「ネットダフ屋を締め上げろ」──鉄道業界はなぜ無策なのか:杉山淳一の時事日想(1/5 ページ)
運行が終了する寝台特急「トワイライトエクスプレス」をはじめ、人気列車の指定券や寝台券は入手しにくい。が、オークションサイトではこれらが高値で取引されている。こんな状態を放置してはいけない。
杉山淳一(すぎやま・じゅんいち)
1967年東京都生まれ。信州大学経済学部卒。1989年アスキー入社、パソコン雑誌・ゲーム雑誌の広告営業を担当。1996年にフリーライターとなる。PCゲーム、PCのカタログ、フリーソフトウェア、鉄道趣味、ファストフード分野で活動中。信州大学大学院工学系研究科博士前期課程修了。2008年より工学院大学情報学部情報デザイン学科非常勤講師。著書として『知れば知るほど面白い鉄道雑学157』『A列車で行こう9 公式ガイドブック』、『ぼくは乗り鉄、おでかけ日和。 日本全国列車旅、達人のとっておき33選』など。公式サイト「OFFICE THREE TREES」ブログ:「すぎやまの日々」「汽車旅のしおり」、Twitterアカウント:@Skywave_JP。
音楽イベント『ULTRA JAPAN』の実行委員会が先日、Facebookで「転売チケットを無効とする」と告知し、話題を呼んだ。その投稿へのコメントを見ると賛否両論あるようだ。これは鉄道ファンにも興味深い事例である。人気列車のチケットもネットオークションの出品が後を絶たないからだ。
『ULTRA JAPAN』の厳しい文言を紹介する。
ULTRA JAPAN 2014 実行委員会と致しまして、インターネットオークションや金券ショップ等にチケットを転売する行為は、目的・理由に関わらず一切禁止しております。
そこで、今後の対策と致しまして、ご購入いただきましたチケットがインターネットオークション等に出品されているチケットだと、公演当日判明した場合、入場を一切お断りさせて頂くことと致しました。尚、その際にチケット代金の返金は行ないません。

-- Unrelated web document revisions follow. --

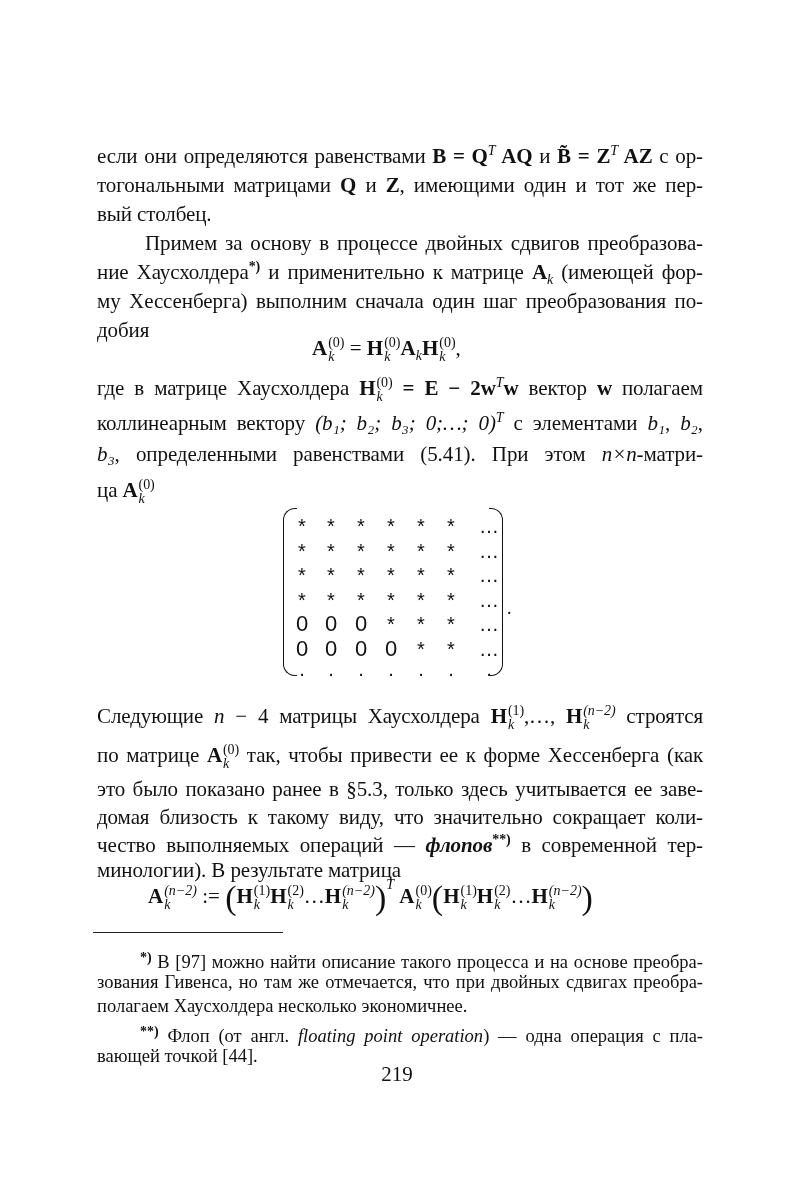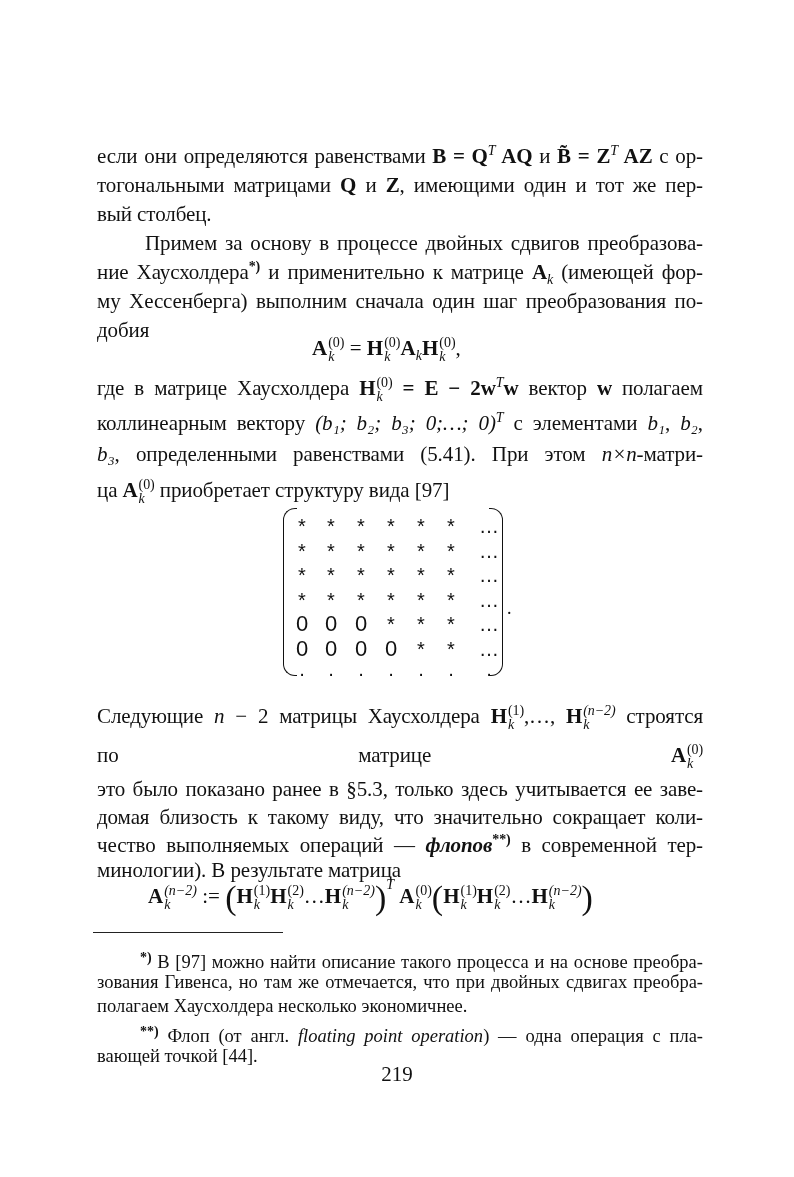"приобретает структуру вида [97]" span { html: <span> приобретает структуру вида [97]</span> -> none }
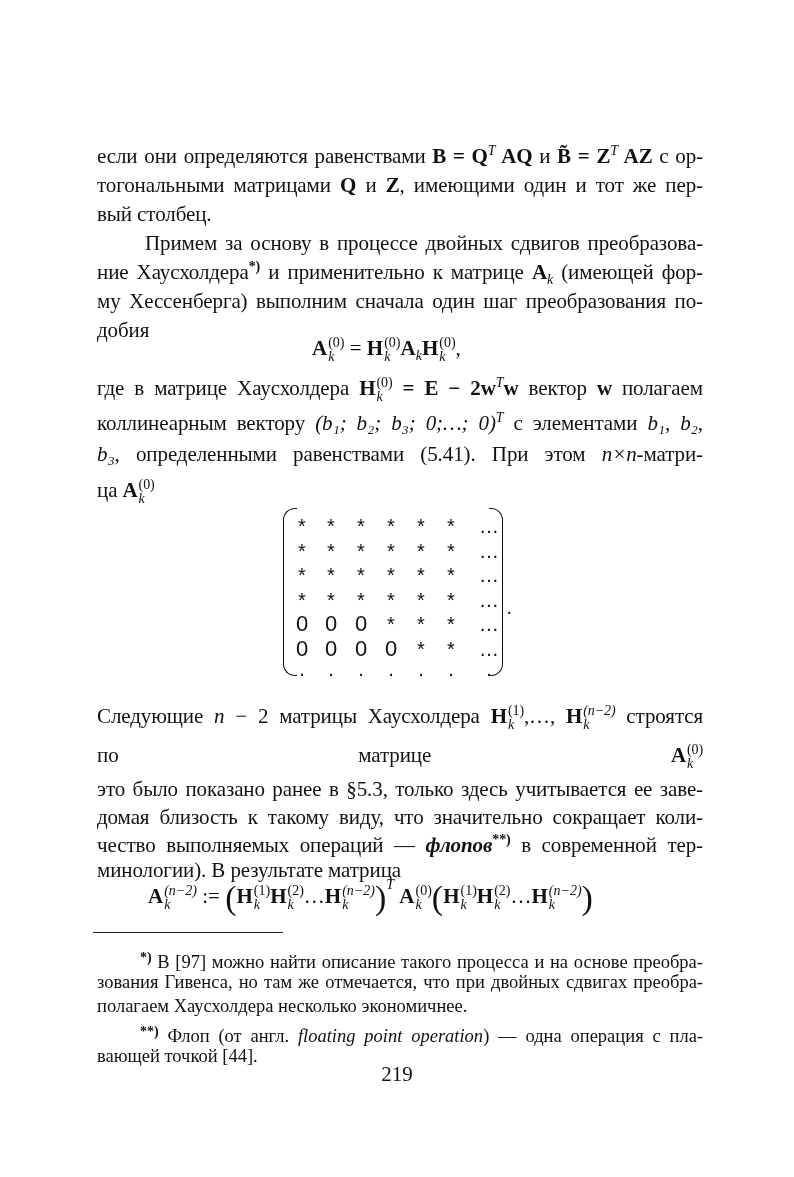"− 2 матрицы Хаусхолдера" span { text: 2 -> 4 }
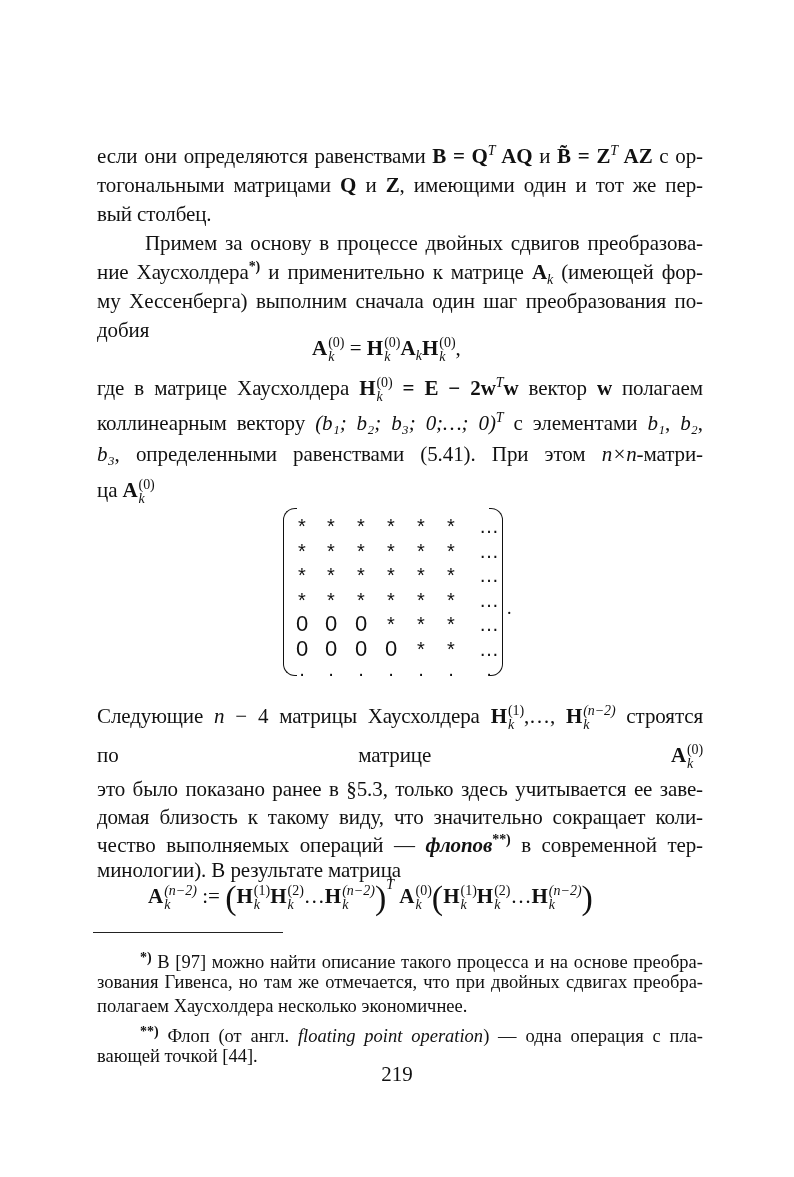"так, чтобы привести ее к" span { html: none -> <span> так, чтобы привести ее к форме Хессенберга (как</span> }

実に毅然とした態度である。気持ちがいい。イベント開催地のお台場は東京都にある。東京都は迷惑防止条例でダフ屋行為を禁止している。条例におけるダフ屋行為は「公共の場所で行われた行為」が対象で、実質的にダフ屋行為を黙認するネットオークションサイトは対象にならないらしい。ただしこれは「オークションサイトがチケットを扱う」という状態がダフ屋行為に当たらないだけで、転売目的でチケットを購入した場合は条例の処罰対象になる。過去に転売目的のオークション参加者が摘発、逮捕された事例はある。ちなみに、都道府県の条例では「ダフ屋行為」は売る側だけが処罰対象だ。しかし、最近は「物価統制令」による摘発も行われており、これは買う側も処罰の対象になる。

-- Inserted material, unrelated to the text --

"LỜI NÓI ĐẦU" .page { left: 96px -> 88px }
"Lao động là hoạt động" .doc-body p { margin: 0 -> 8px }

ところで、この告知内容「判明した場合、入場を一切お断りさせて頂く」が気になった。主催者はチケットが転売品かどうかをどうやって判別するのだろう。イベントのチケット販売を行うキョードー東京の問い合わせ先に電話をかけてみたけれど、自動音声案内でチケット販売の選択肢が案内されるだけだった。もっとも、判別方法を公開したらダフ屋に対策されてしまうから、質問には答えてくれないだろう。
他の音楽イベントの事例を探すと、具体的な入場禁止を示す写真が見つかった。会場の入り口に座席番号を明示し、「この席は転売が確認されているため着席できません」と書いてある。ネットオークションでチケットを販売する出品者は信頼性を高めるため、チケットが確実に存在するという「証拠写真」を掲載する。そこに座席番号が写り込んでいれば、転売ということになる。
このイベントの主催者はこういったオークションサイトを監視し、把握したのだろう。いちいちネットを監視するとは面倒な作業だ。しかし、こうした努力は犯罪者の検挙につながるだけではなく、抑止効果もある。